▶ [What you need to do] Output the line with "total: 21842.86 -> 26448.36" and every following line to the end of the material, exactly as they appear.
__________
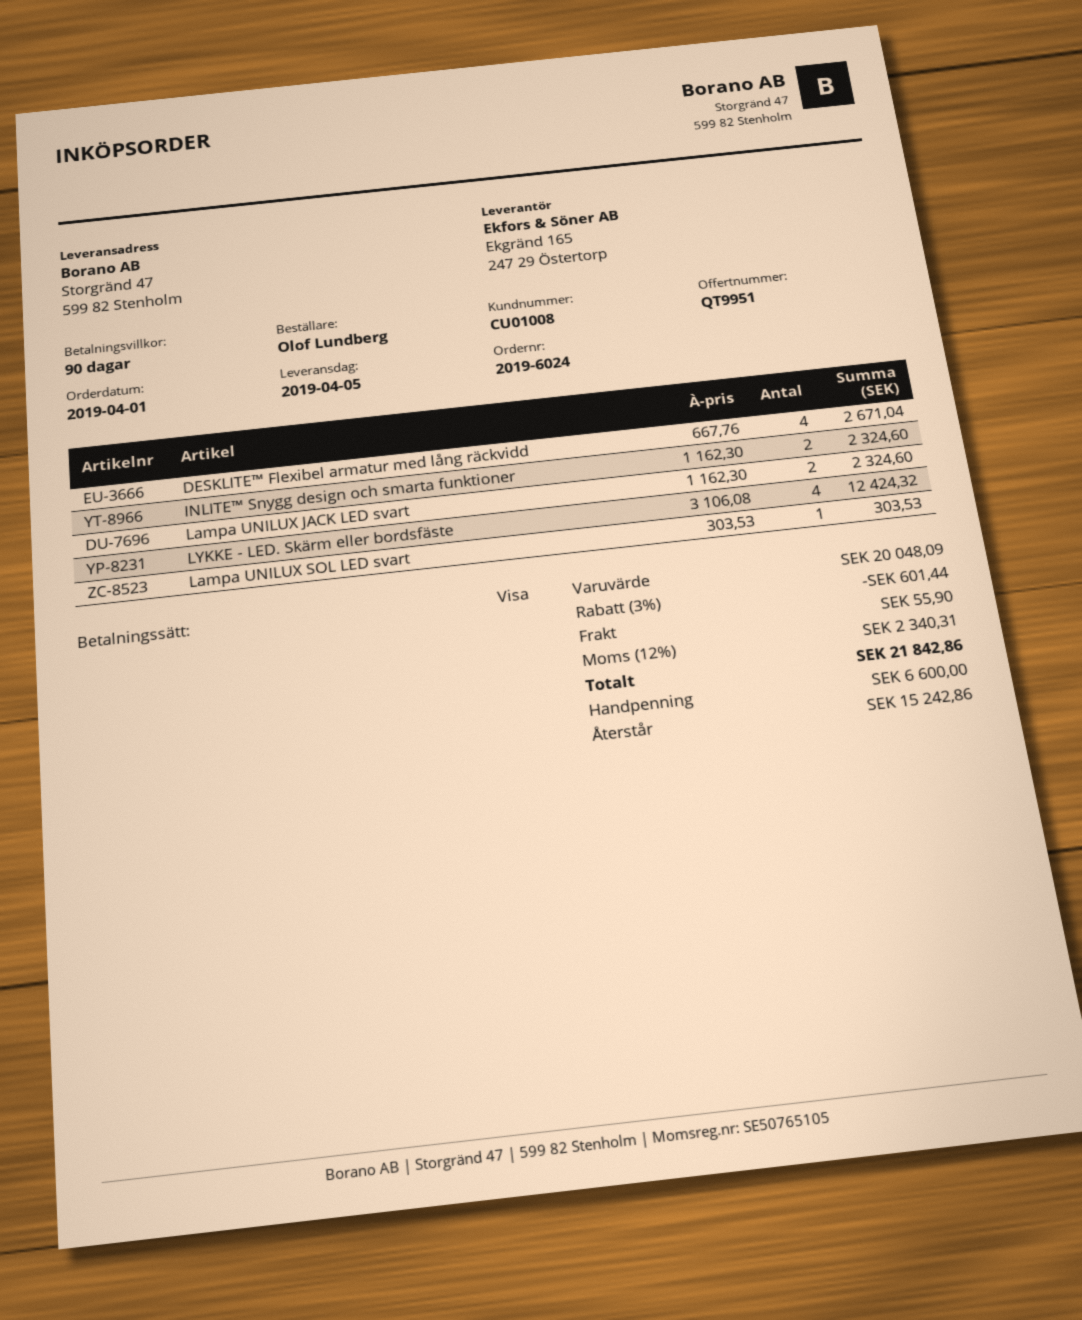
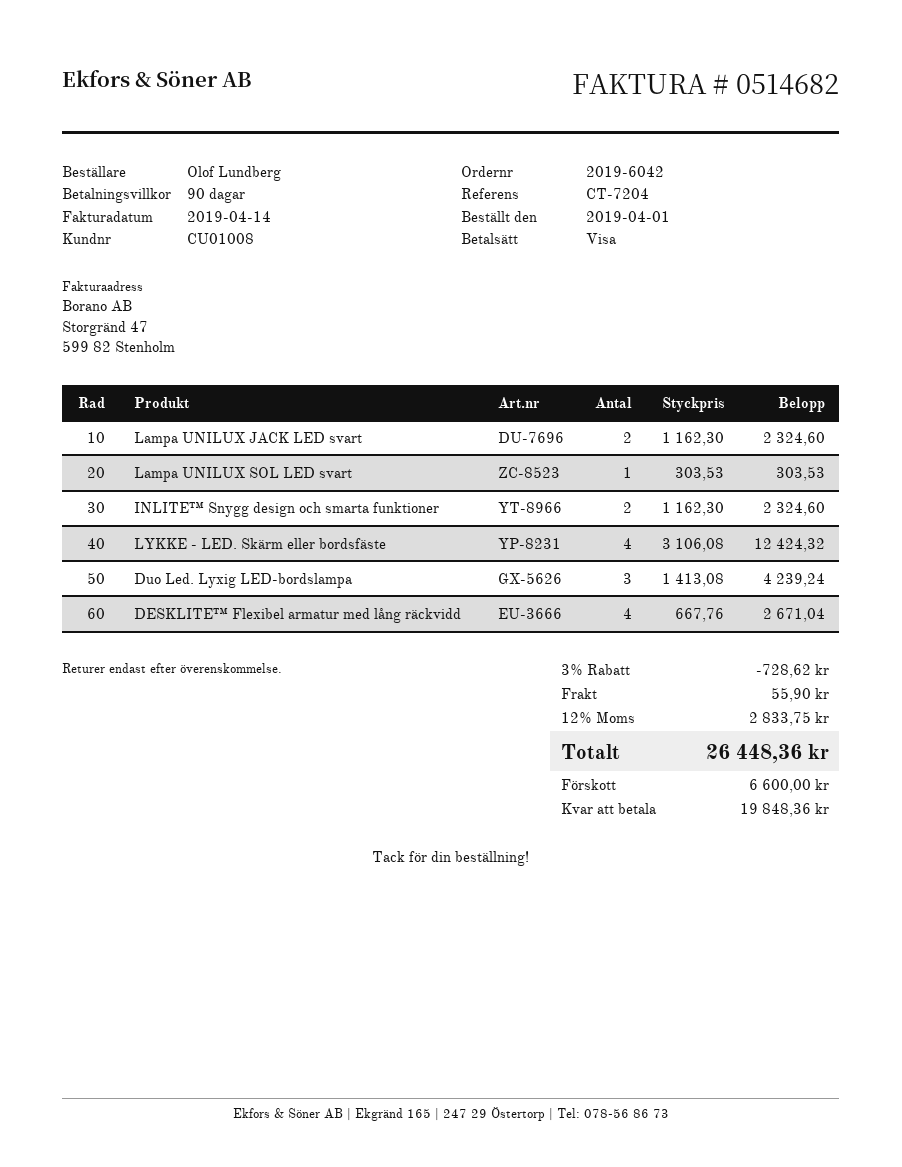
order number: 2019-6024 -> 2019-6042
Duo Led. Lyxig LED-bordslampa: none -> 3 x 1413.08 = 4239.24
discount: 3% = 601.44 -> 3% = 728.62
tax: 12% = 2340.31 -> 12% = 2833.75
total: 21842.86 -> 26448.36
balance: 15242.86 -> 19848.36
__________
▶ [Written solution]
total: 21842.86 -> 26448.36
balance: 15242.86 -> 19848.36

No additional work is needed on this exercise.